Forwarding to mobile-l in case anyone is interested. Analytics for mobile including statistics around alpha and beta usage.
---------- Forwarded message ---------- From: David Schoonover dsc@wikimedia.org Date: Tue, Apr 23, 2013 at 2:45 AM Subject: Mobile Site Session Data (with Bonus Analytics!) To: mobile-tech mobile-tech@wikimedia.org, Analytics List analytics@lists.wikimedia.org Cc: Diederik van Liere dvanliere@wikimedia.org, Maryana Pinchuk mpinchuk@wikimedia.org, Arthur Richards arichards@wikimedia.org
Howdy all,
Now that the stars have aligned and: - The Mobile Frontend release with X-Analytics logging the site mode cookie (mf-m) has been out for a bit, and shows up in our logs; - We've deployed the patch to fix a critical Hadoop bug[1][2] that was blocking the job - I've personally "conquered" the wikiplague again (after being out half last week) - And finally, the script works and its results look valid and complete
...I'm happy to report the Mobile site sessions job[3] is ready to ship. I'm pretty sure this is the first view of mobile site sessions ever, so I was pretty excited. I've included some Bonus Stats from my test run which I generated 'cause I was curious :)
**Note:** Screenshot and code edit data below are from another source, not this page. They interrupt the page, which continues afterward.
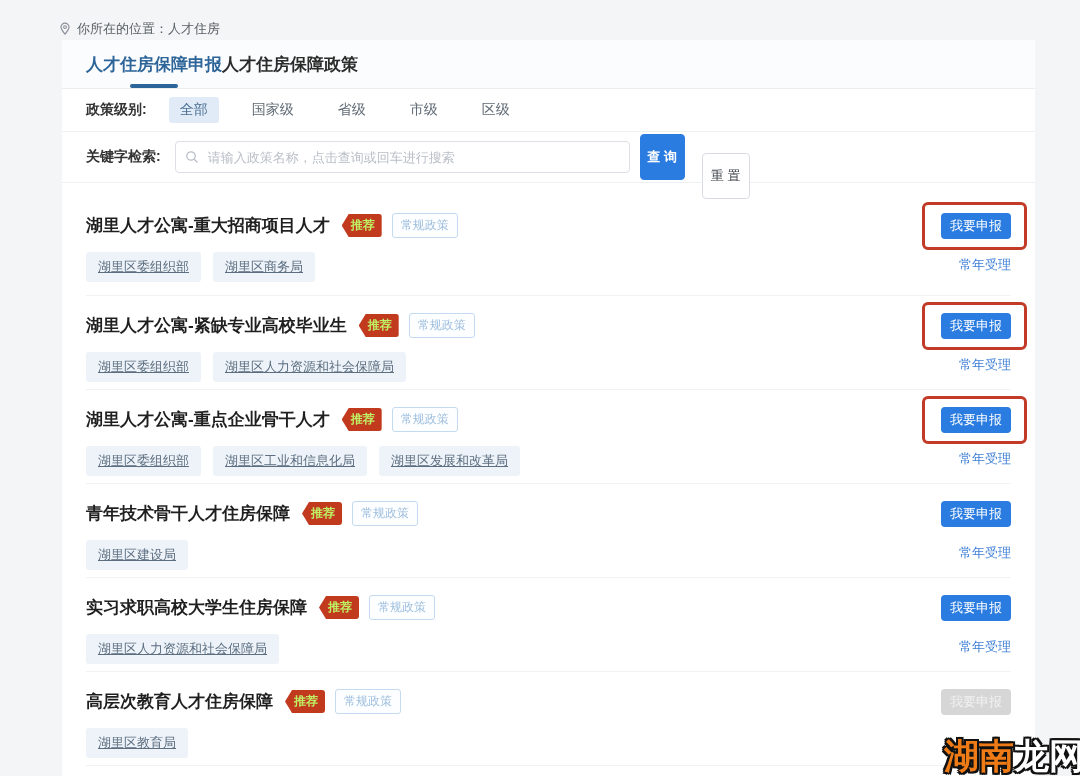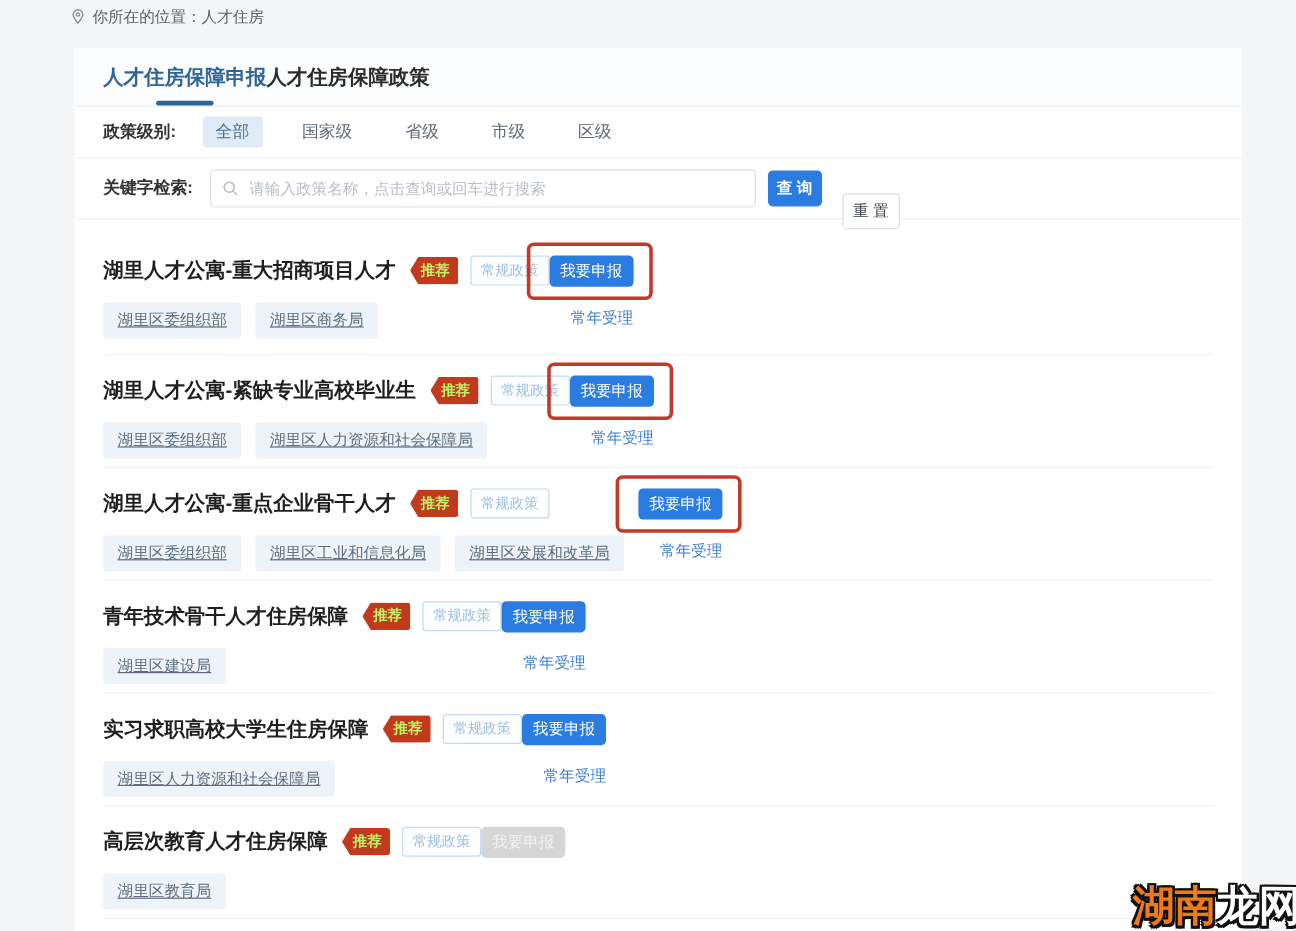--- a/index.html
+++ b/index.html
@@ -6,21 +6,21 @@
   html,body { width:1080px; height:776px; overflow:hidden; }
   body {
     background:#f4f5f7;
     font-family:"Liberation Sans", sans-serif;
     position:relative;
     color:#333;
   }
 
   
   .breadcrumb {
-    position:absolute; top:5px; left:58px;
+    position:absolute; top:20px; left:58px;
     display:flex; align-items:center;
     font-size:13px; color:#596066;
   }
   .breadcrumb svg { margin-right:5px; display:block; }
 
   
   .card {
     position:absolute; left:62px; top:40px;
     width:973px; height:736px;
     background:#ffffff;
@@ -64,38 +64,38 @@
   .search-box { position:relative; margin-left:14px; }
   .search-box input {
     width:455px; height:32px;
     border:1px solid #dcdfe6; border-radius:4px;
     padding:0 10px 0 32px; font-size:13px; color:#333; outline:none;
     font-family:"Liberation Sans", sans-serif;
   }
   .search-box input::placeholder { color:#b9bec7; }
   .search-box svg { position:absolute; left:10px; top:9px; }
   .btn {
-    height:30px; border-radius:4px; font-size:13px; cursor:pointer;
+    height:46px; border-radius:4px; font-size:13px; cursor:pointer;
     font-family:"Liberation Sans", sans-serif;
   }
   .btn-query {
     margin-left:10px; width:45px;
     background:#2b7ce0; color:#fff; border:1px solid #2b7ce0; font-weight:bold;
   }
   .btn-reset {
     margin-left:17px; width:48px;
     background:#fff; color:#3c4248; border:1px solid #d8dce2;margin-top:37px;
   }
 
   
   .policy-list { padding:0 24px; }
   .policy-item {
     height:94px; padding-top:17px;
     border-bottom:1px solid #f0f3f6;
-    display:flex; 
+    display:flex; justify-content:space-between;
   }
   .policy-item.first { height:113px; padding-top:30px; }
   .title-row { display:flex; align-items:center; }
   .policy-title { font-size:17px; font-weight:bold; color:#1f1f1f; cursor:pointer; }
   .badge {
     margin-left:12px; background:#c23a1e; color:#bef264;
     font-size:12px; font-weight:bold; padding:3px 7px 3px 9px;
     border-radius:3px;
     clip-path:polygon(7px 0, 100% 0, 100% 100%, 7px 100%, 0 50%);
   }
Before we get too excited, though, I've held off on enabling the daily job (as well as backfilling March) because it turns out that a day's worth of data generates about 16GB worth of sessions. This isn't a problem for the cluster, but we'd pretty rapidly compromise stat1001's public data storage with daily syncs. So to go forward, access to the data would probably have to be provided via private rsync. A third option is to work with the data on the cluster itself via any of the available tools; I've been using a SQL tool called Hive to validate various job runs and I can't say I'm missing MySQL. (If people are interested, I'd be happy to go over the options in more detail.)
So, we're looking for guidance on going forward. - Is the granular session output still the desired result, given the job's size? Current the job ends by coalescing the data into one giant TSV; instead it could generate a summary, or a selection of stats about the run. - If so: - Is it helpful to backfill March? - Does the data need to be publicly accessible via HTTP, or can we explore other options for providing access to the team?
I'm happy to answer any other questions as well.
Thanks!
Dave for Team Analytics
[1] The bug: https://issues.cloudera.org/browse/DISTRO-461 [2] The fix: https://mingle.corp.wikimedia.org/projects/analytics/cards/595 [3] Feature request: https://mingle.corp.wikimedia.org/projects/analytics/cards/240
---
BONUS STATS!
Notes: - As a reminder, a session (or "visit") is defined as all activity with less than 30 minutes between each hit. - The test job looked at all requests on 4/21, which is 75.17 GB of request logs. - It took ~17 minutes to process the day into 15.3 GB of sessions. (It then took 51m44s to concatenate those 28 files into one monstrous TSV for "ease" of delivery to y'all.) - The summary below took maybe 10 minutes to set up/write in Hive, and the job took maybe 7 minutes.
Visits to Mobile Site, 4/21/2013
- Total Visits: 51,624,103 - Unique Visitors: 37,736,120 - Total Pageviews: 104,972,033 - Avg Pageviews per Session: 2.0334 - Max Pageviews in one Session: 141,882
Standard Site - Visits: 51,603,221 - Unique Visitors: 37,723,188 - Pageviews: 104,910,382 - Avg Pageviews per Session: 2.033
Alpha Site - Visits: 986 - Unique Visitors: 822 - Pageviews: 7,087 - Avg Pageviews per Session: 7.188
Beta Site - Visits: 19,896 - Unique Visitors: 16,235 - Pageviews: 54,564 - Avg Pageviews per Session: 2.742
Those numbers look sane to you guys?
-- David Schoonover dsc@wikimedia.org
-- Jon Robson http://jonrobson.me.uk @rakugojon